• WORK REQUEST: Reproduce the listing below exactly, minus its pictures.

• PROVIDED DATA:
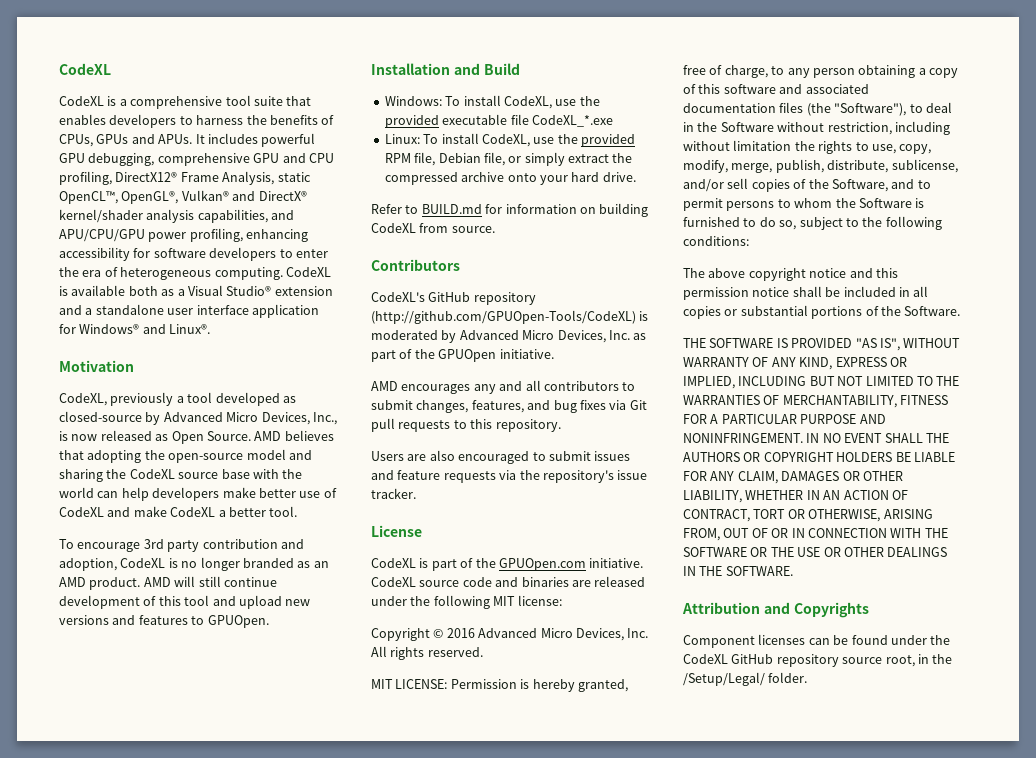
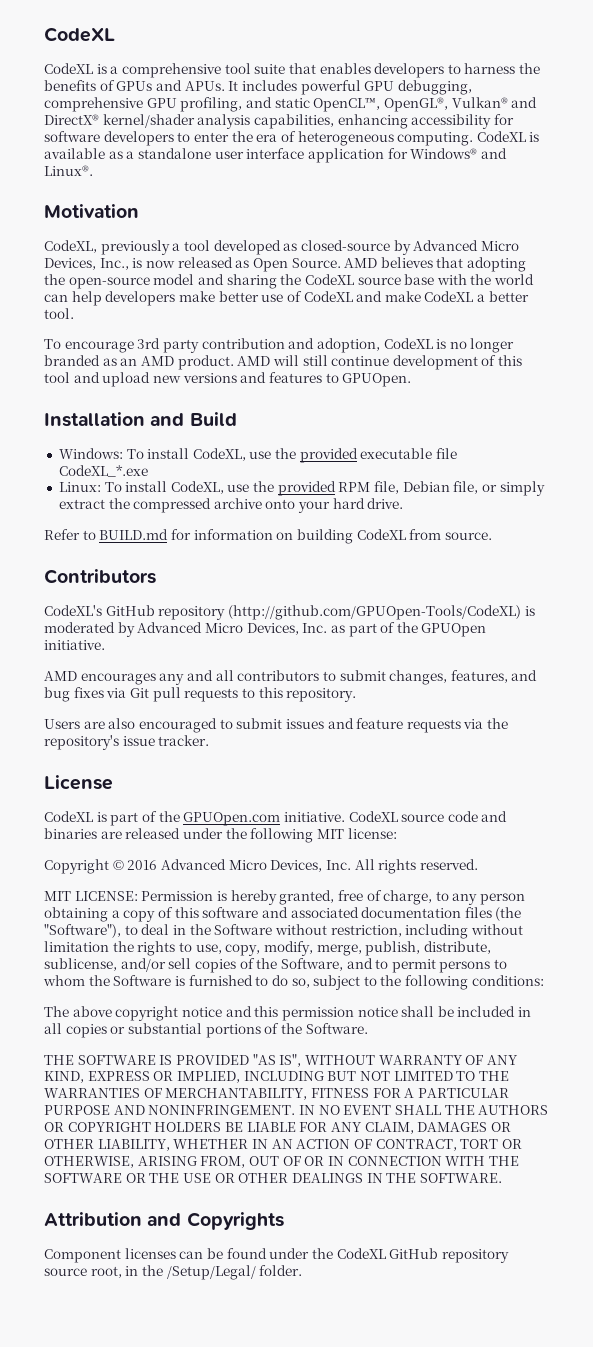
- CodeXL is a comprehensive tool suite that enables developers to harness the benefits of CPUs, GPUs and APUs.
+ CodeXL is a comprehensive tool suite that enables developers to harness the benefits of GPUs and APUs.
- It includes powerful GPU debugging, comprehensive GPU and CPU profiling, DirectX12® Frame Analysis, static OpenCL™, OpenGL®, Vulkan® and DirectX® kernel/shader analysis capabilities, and APU/CPU/GPU power profiling, enhancing accessibility for software developers to enter the era of heterogeneous computing.
+ It includes powerful GPU debugging, comprehensive GPU profiling, and static OpenCL™, OpenGL®, Vulkan® and DirectX® kernel/shader analysis capabilities, enhancing accessibility for software developers to enter the era of heterogeneous computing.
- CodeXL is available both as a Visual Studio® extension and a standalone user interface application for Windows® and Linux®.
+ CodeXL is available as a standalone user interface application for Windows® and Linux®.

• YOUR SOLUTION:
- CodeXL is a comprehensive tool suite that enables developers to harness the benefits of CPUs, GPUs and APUs.
+ CodeXL is a comprehensive tool suite that enables developers to harness the benefits of GPUs and APUs.
- It includes powerful GPU debugging, comprehensive GPU and CPU profiling, DirectX12® Frame Analysis, static OpenCL™, OpenGL®, Vulkan® and DirectX® kernel/shader analysis capabilities, and APU/CPU/GPU power profiling, enhancing accessibility for software developers to enter the era of heterogeneous computing.
+ It includes powerful GPU debugging, comprehensive GPU profiling, and static OpenCL™, OpenGL®, Vulkan® and DirectX® kernel/shader analysis capabilities, enhancing accessibility for software developers to enter the era of heterogeneous computing.
- CodeXL is available both as a Visual Studio® extension and a standalone user interface application for Windows® and Linux®.
+ CodeXL is available as a standalone user interface application for Windows® and Linux®.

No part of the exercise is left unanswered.